Instructions for the task
Retrieve every line of the data holding the word "number".
Input data below:
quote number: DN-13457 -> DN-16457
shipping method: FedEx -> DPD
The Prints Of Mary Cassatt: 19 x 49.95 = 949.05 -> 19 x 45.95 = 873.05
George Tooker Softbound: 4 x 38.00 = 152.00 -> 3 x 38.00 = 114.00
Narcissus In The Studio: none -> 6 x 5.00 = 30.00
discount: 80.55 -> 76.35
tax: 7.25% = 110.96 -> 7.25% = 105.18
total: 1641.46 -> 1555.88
End of Input data.
Input data below:
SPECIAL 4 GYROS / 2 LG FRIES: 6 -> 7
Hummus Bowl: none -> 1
End of Input data.
Input data below:
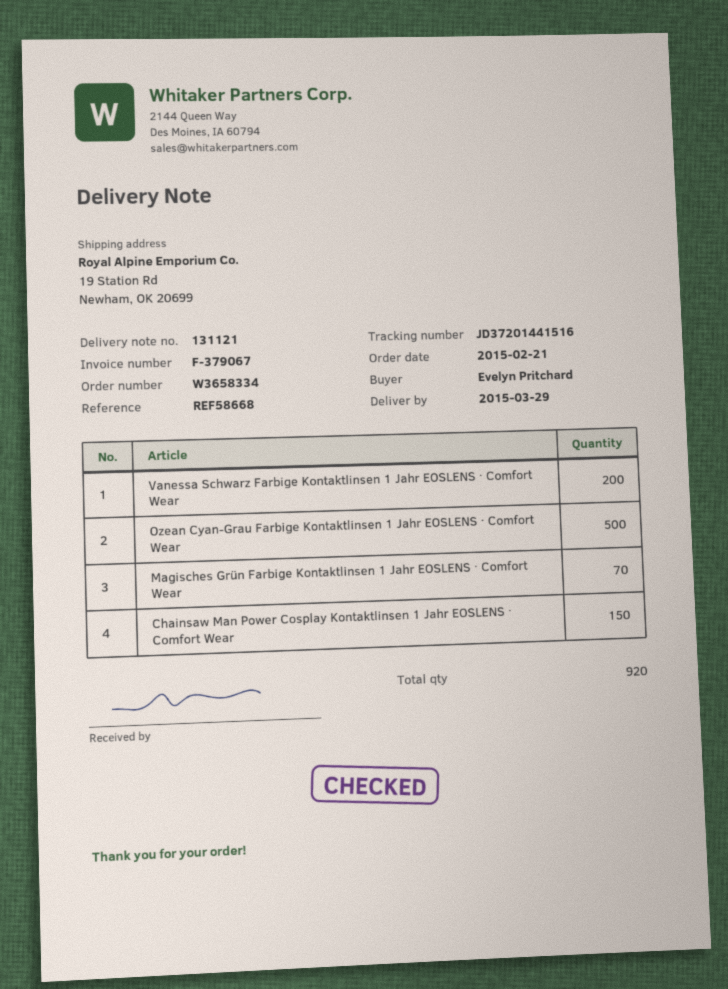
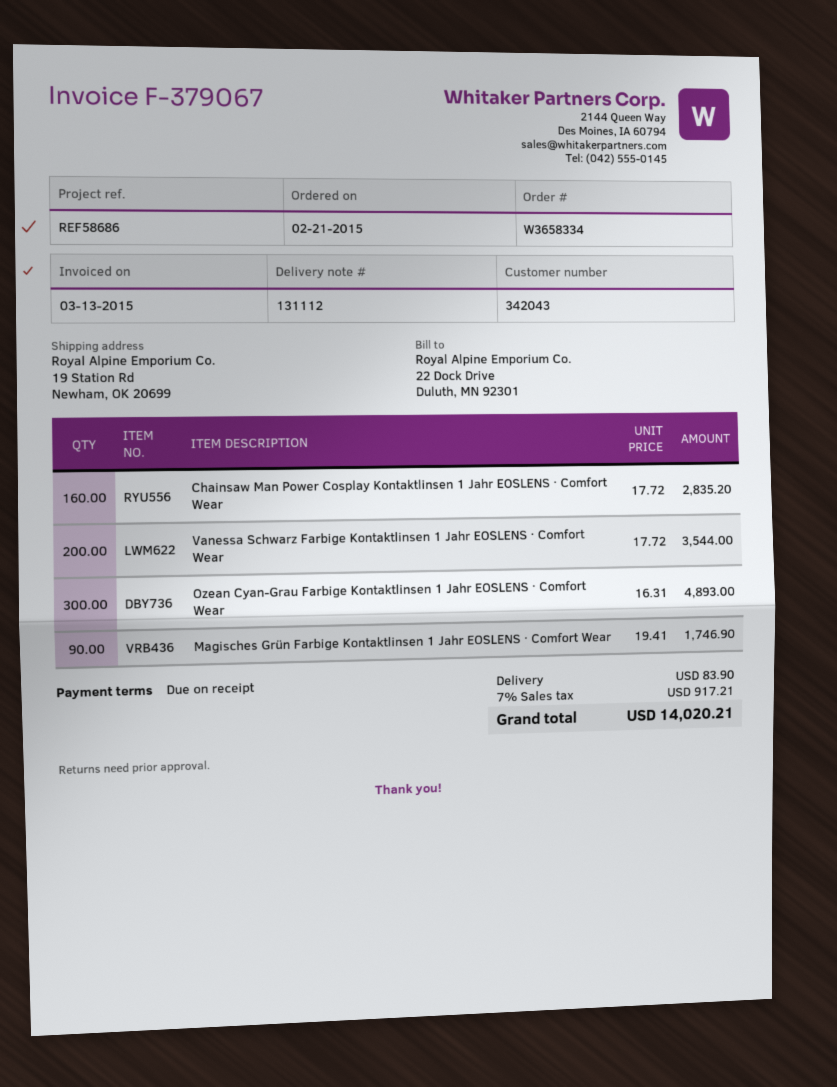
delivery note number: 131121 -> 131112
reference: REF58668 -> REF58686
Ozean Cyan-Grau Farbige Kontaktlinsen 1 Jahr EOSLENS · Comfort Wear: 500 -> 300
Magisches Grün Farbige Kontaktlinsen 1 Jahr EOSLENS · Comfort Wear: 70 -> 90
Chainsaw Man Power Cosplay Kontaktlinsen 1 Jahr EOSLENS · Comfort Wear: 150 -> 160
End of Input data.
Completed task
quote number: DN-13457 -> DN-16457
delivery note number: 131121 -> 131112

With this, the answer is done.